Citado pela Bloomberg, avisa que "parte dos responsáveis e deputados do Syriza não aceitam as tácticas seguidas pelo nosso primeiro-ministro". 
Ainda assim, Balafas admite que o pior cenário foi evitado. 
Por outro lado, o ministro grego do Trabalho, Panos Skourletis, considera que a oferta de resgate é inviável e que haverá eleições antecipadas este ano. 
Não há apoio entre os deputados da oposição que ajude à criação de um governo de unidade nacional. 
Apesar disto, escreve a Bloomberg, Tsipras garantiu aos líderes europeus que não aceitará rebelião.

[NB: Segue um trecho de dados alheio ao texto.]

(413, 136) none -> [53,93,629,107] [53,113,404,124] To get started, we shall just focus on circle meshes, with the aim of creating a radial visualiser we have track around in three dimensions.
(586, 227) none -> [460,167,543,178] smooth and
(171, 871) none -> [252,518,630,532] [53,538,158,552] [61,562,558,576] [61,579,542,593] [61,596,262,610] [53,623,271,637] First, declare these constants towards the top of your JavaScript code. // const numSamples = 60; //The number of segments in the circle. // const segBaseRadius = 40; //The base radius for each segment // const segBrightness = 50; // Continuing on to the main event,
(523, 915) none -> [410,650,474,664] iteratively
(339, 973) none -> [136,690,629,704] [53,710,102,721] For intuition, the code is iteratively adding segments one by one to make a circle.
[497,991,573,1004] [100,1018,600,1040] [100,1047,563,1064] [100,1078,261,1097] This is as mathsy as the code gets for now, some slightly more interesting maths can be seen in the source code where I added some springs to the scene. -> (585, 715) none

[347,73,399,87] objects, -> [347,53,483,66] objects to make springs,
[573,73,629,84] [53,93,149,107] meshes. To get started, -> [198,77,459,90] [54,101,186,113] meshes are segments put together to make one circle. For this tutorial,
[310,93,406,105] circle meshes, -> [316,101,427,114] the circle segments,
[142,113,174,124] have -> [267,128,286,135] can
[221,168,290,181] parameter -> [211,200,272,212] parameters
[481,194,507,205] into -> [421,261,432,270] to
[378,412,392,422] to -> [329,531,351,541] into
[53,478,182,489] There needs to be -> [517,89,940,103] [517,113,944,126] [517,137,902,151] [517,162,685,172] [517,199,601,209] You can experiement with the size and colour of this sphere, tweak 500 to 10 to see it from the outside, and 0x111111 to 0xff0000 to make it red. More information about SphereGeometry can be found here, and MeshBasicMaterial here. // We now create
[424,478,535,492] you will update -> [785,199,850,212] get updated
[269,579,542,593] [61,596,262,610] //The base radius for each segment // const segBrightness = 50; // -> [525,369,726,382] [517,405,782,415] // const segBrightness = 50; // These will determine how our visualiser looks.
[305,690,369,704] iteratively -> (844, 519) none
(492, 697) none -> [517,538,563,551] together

Da linha dura do Syriza, a Plataforma de Esquerda - o líder desta tendência, Panagiotis Lafazanis, foi um dos que votou contra a proposta de acordo, na votação grega que durou até depois das 4 horas da madrugada de sábado -, começam a surgir sinais de que a chegada de Tsipras ao hemiciclo poderá não ser pacífica.

E se a aterragem em Atenas, proveniente de Bruxelas, foi pacífica, a noite poderá trazer os fantasmas da revolta popular. 
Para já, sabe-se que o partido de extrema esquerda Antarsya convocou a população para um protesto para esta noite, frente ao Parlamento.

Será ali, no Parlamento, que o primeiro-ministro terá de pedir na quarta-feira a aprovação do acordo que leva de Bruxelas. 
Na votação que durou entre a noite de quinta e a madrugada de sexta-feira, Tsipras teve parte da sua bancada contra si. 
A coligação detém 162 dos 300 lugares, mas no final da discussão, oito deputados que apoiam o Governo abstiveram-se, dois votaram contra a sete nem estiveram presentes.

"Escravidão social"

O site grego Iskra, que, segundo o site noticioso Enikos, está alinhado com a linha dura do partido no poder, afirma que "o novo acordo de resgate assinado por Alexis Tsipras é uma humilhação para a Grécia". 
O artigo fala de "escravidão social" que mantém o país em controlo colonial, sob tutela da Alemanha.

A mesma ideia de "colónia" é defendida por cá, onde Catarina Martins, líder do Bloco de Esquerda - partido nacional que mais se tem colado ao Syriza através de declarações de apoio e da presença em Atenas de vários dos seus dirigentes -, afirmou que a cimeira foi "um verdadeiro golpe de Estado" e que o entendimento final "não foi um acordo, foi uma imposição".

Se Alexis Tsipras conseguir fazer aprovar este acordo - que a maioria considera mais austeritário e duro que a proposta europeia levada a referendo na Grécia e que mereceu a oposição de mais de 60% dos cidadãos gregos que votaram - terá de aguentar pressão suplementar pelo menos até ao final da semana, quando a Alemanha votará este plano no seu parlamento.

A França, que revelou na madrugada de hoje uma posição de força contra a linha dura encabeçada pelo ministro alemão das Finanças - aquele que Varoufakis acusa hoje, no Twitter, de ter dito há meses que queria a Grécia fora do euro - levará a proposta a votação interna logo na quarta-feira.

"Há alívio e raiva em Atenas", escrevia o Guardian ao final da manhã. A essa hora ainda não era conhecida a decisão de manter os bancos gregos fechados até quinta-feira.